Python Data Persistence using MySQL

Exclusive offer: get 50% off this eBook here
Expert Python Programming

Expert Python Programming — Save 50%

Best practices for designing, coding, and distributing your Python software

$26.99    $13.50
by Yuli Vasiliev | December 2008 | Open Source

Among other merits, Python is an ideal language for writing server-side scripts, allowing you to integrate interactive behavior with HTML. Persisting dynamic content to an underlying database is fairly straightforward. By installing an appropriate Python DB module, you get the ability to interact with the database of choice from within Python code, moving your application data in and out of the underlying persistent store.

This article by Yuli Vasiliev will walk you through the process of building a simple Python application that interacts with a MySQL database. In a nutshell, the application picks up some live data from a web site and then persists it to an underlying MySQL database.

 

To keep things simple though, the article doesn’t discuss how to implement database-backed web pages with Python, concentrating only on how to connect Python with MySQL.

Sample Application

The best way to learn new programming techniques is to write an application that exercises them. This article will walk you through the process of building a simple Python application that interacts with a MySQL database. In a nutshell, the application picks up some live data from a web site and then persists it to an underlying MySQL database. For the sake of simplicity, it doesn’t deal with a large dataset. Rather, it picks up a small subset of data, storing it as a few rows in the underlying database.

In particular, the application gets the latest post from the Packt Book Feed page available at http://feeds.feedburner.com/packtpub/sDsa?format=xml. Then, it analyzes the post’s title, finding appropriate tags for the article associated with the post, and finally inserts information about the post into the posts and posttags underlying database tables. As you might guess, a single post may be associated with more than one tag, meaning a record in the posts table may be related to several records in the posttags table.

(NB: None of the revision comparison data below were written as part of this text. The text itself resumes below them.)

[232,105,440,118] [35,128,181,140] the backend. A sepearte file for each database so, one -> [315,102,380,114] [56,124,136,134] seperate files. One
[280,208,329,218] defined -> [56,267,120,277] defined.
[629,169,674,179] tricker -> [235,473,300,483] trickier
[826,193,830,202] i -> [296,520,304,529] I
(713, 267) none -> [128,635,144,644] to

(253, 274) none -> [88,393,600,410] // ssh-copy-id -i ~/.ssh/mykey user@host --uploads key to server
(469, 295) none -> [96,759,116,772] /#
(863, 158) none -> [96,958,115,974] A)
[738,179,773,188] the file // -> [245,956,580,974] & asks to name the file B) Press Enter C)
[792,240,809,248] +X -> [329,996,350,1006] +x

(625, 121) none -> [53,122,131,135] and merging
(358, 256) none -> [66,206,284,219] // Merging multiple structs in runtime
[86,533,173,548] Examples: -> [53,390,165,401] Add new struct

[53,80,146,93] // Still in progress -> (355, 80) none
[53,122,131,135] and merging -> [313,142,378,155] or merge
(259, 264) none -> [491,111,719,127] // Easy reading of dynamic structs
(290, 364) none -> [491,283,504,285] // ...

Diagrammatically, the sample application components and their interactions might look like this:

Python Data Persistence using MySQL

Note the use of appsample.py. This script file will contain all the application code written in Python. In particular, it will contain the list of tags, as well as several Python functions packaging application logic.

Software Components

To build the sample discussed in the article you’re going to need the following software components installed on your computer:

  • Python 2.5.x
  • MySQLdb 1.2.x
  • MySQL 5.1

All these software components can be downloaded and used for free. Although you may already have these pieces of software installed on your computer, here’s a brief overview of where you can obtain them.

You can download an appropriate Python release from the Downloads page at Python’s web site at http://python.org/download/. You may be tempted to download the most recent release. Before you choose the release, however, it is recommended that you visit the Python for MySQL page at http://sourceforge.net/projects/mysql-python/ to check what Python releases are supported by the current MySQLdb module that will be used to connect your Python installation with MySQL.

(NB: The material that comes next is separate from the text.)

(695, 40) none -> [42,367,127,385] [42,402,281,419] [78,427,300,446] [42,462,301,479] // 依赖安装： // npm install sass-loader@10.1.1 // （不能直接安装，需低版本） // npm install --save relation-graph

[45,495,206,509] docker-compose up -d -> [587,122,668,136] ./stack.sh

MySQLdb is the Python DB API-2.0 interface for MySQL. You can pick up the latest MySQLdb package (version 1.2.2 at the time of writing) from the sourceforge.net’s Python for MySQL page at http://sourceforge.net/projects/mysql-python/. Before you can install it, though, make sure you have Python installed in your system.

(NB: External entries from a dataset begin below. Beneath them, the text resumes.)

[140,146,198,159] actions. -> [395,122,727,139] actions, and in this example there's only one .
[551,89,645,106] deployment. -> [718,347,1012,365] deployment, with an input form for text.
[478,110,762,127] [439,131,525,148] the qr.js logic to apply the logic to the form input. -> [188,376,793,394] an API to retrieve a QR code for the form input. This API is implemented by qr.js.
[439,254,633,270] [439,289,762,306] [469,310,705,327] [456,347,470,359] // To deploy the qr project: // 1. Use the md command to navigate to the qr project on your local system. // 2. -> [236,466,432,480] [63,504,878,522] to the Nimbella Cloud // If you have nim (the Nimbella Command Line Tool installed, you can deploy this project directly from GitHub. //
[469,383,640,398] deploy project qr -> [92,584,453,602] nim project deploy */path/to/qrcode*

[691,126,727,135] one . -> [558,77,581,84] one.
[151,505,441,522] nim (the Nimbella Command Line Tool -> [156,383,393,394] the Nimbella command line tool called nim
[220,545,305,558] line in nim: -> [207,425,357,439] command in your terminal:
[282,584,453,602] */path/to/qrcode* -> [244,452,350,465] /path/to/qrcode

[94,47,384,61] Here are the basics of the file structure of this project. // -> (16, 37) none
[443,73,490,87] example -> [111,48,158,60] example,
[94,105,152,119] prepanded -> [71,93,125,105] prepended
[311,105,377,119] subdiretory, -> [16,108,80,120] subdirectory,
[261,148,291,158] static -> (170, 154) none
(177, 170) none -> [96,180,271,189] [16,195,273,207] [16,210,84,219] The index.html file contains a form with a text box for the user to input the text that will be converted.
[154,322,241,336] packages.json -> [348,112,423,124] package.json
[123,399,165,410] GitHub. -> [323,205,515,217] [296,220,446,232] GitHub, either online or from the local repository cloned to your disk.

You can obtain the MySQL 5.1 distribution from the mysql.com web site at http://dev.mysql.com/downloads/mysql/5.1.html, picking up the package designed for your operating system.

Setting up the Database

Assuming you have all the software components that were outlined in the preceding section installed in your system, you can now start building the sample application. The first step is to create the posts and posttags tables in your underlying MySQL database. As mentioned earlier, a single post may be associated with more than one tag. What this means in practice is that the posts and posttags tables should have a foreign key relationship. In particular, you might create these tables as follows:

CREATE TABLE posts (
title VARCHAR(256) PRIMARY KEY,
guid VARCHAR(1000),
pubDate VARCHAR(50)
)
ENGINE = InnoDB;

CREATE TABLE posttags (
title VARCHAR(256),
tag VARCHAR(20),
PRIMARY KEY(title,tag),
FOREIGN KEY(title) REFERENCES posts(title)
)
ENGINE = InnoDB;

As you might guess, you don’t need to populate above tables with data now. This will be automatically done later when you launch the sample.

Developing the Script

Now that you have the underlying database ready, you can move on and develop the Python code to complete the sample. In particular, you’re going to need to write the following components in Python:

  • tags nested list of tags that will be used to describe the posts obtained from the Packt Book Feed page.
  • obtainPost function that will be used to obtain the information about the latest post from the Packt Book Feed page.
  • determineTags function that will determine appropriate tags to be applied to the latest post obtained from the Packt Book Feed page.
  • insertPost function that will insert the information about the post obtained into the underlying database tables: posts and posttags.
  • execPr function that will make calls to the other, described above functions. You will call this function to launch the application.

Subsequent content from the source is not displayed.